>>>
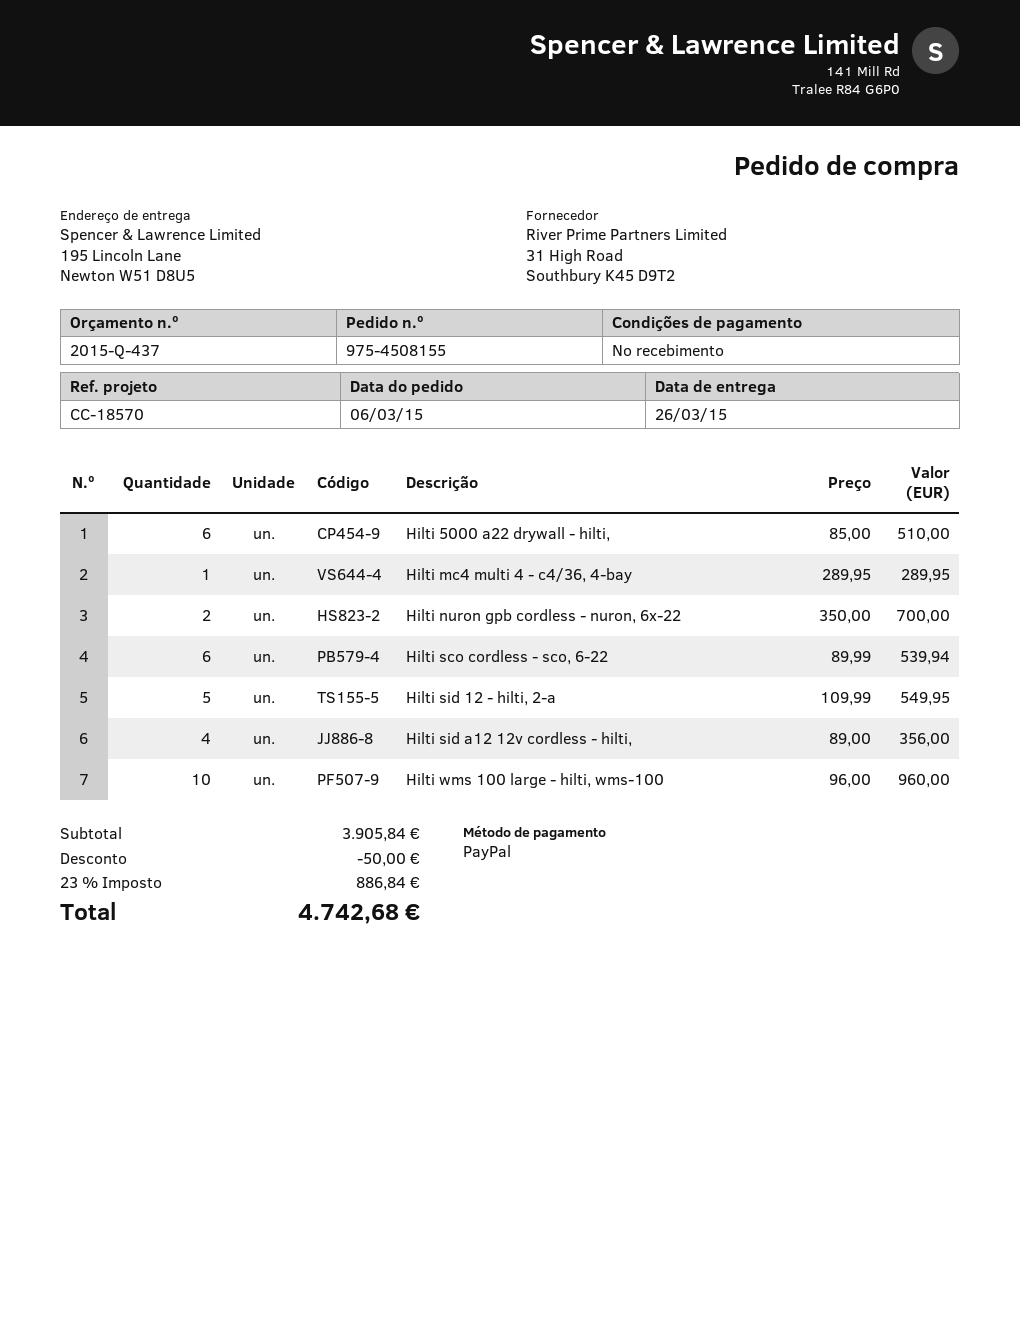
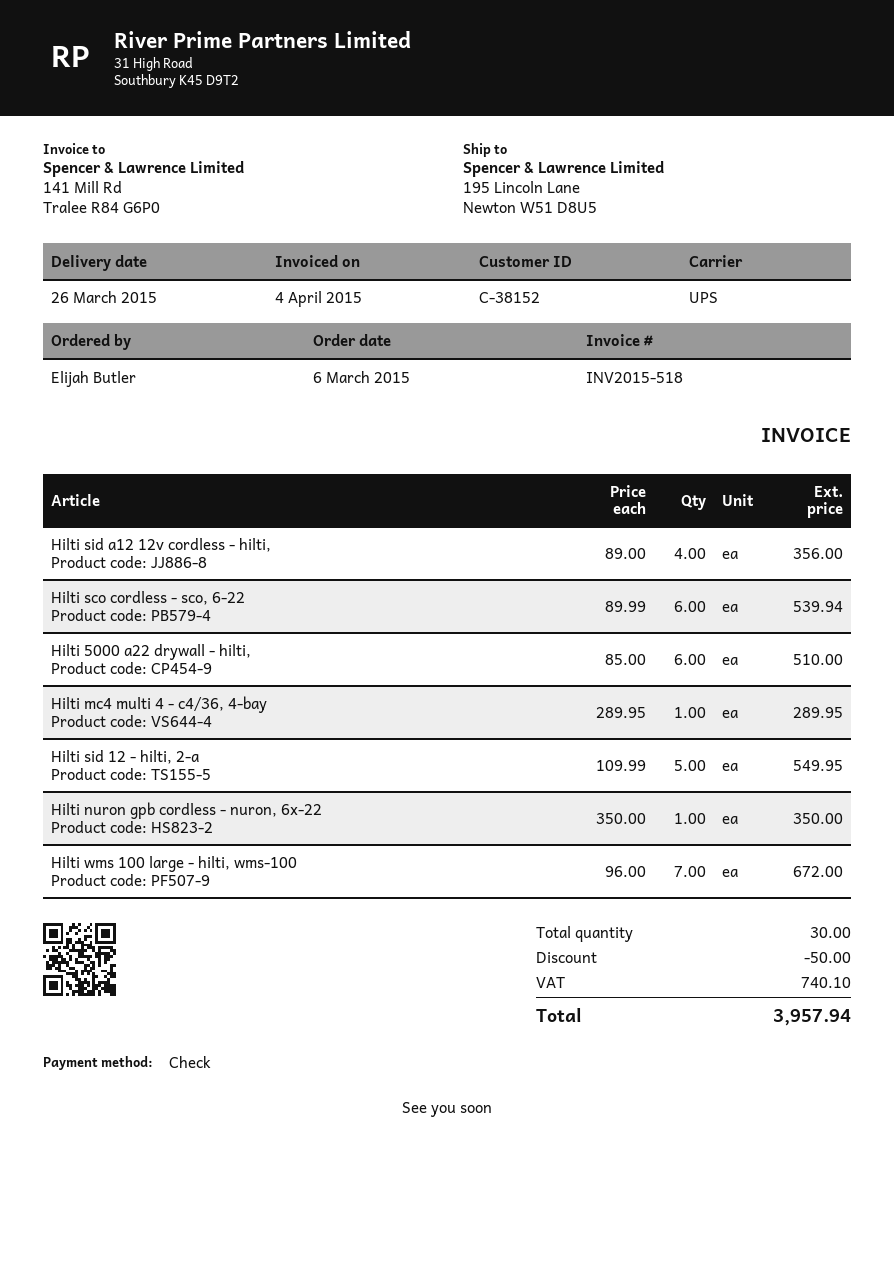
payment method: PayPal -> cheque
Hilti nuron gpb cordless - nuron, 6x-22: 2 x 350.00 = 700.00 -> 1 x 350.00 = 350.00
Hilti wms 100 large - hilti, wms-100: 10 x 96.00 = 960.00 -> 7 x 96.00 = 672.00
tax: 886.84 -> 740.10
total: 4742.68 -> 3957.94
<<<
• ASSIGNMENT
From top to bottom, restate the records above exactly and omit every picture.

• RESULT
payment method: PayPal -> cheque
Hilti nuron gpb cordless - nuron, 6x-22: 2 x 350.00 = 700.00 -> 1 x 350.00 = 350.00
Hilti wms 100 large - hilti, wms-100: 10 x 96.00 = 960.00 -> 7 x 96.00 = 672.00
tax: 886.84 -> 740.10
total: 4742.68 -> 3957.94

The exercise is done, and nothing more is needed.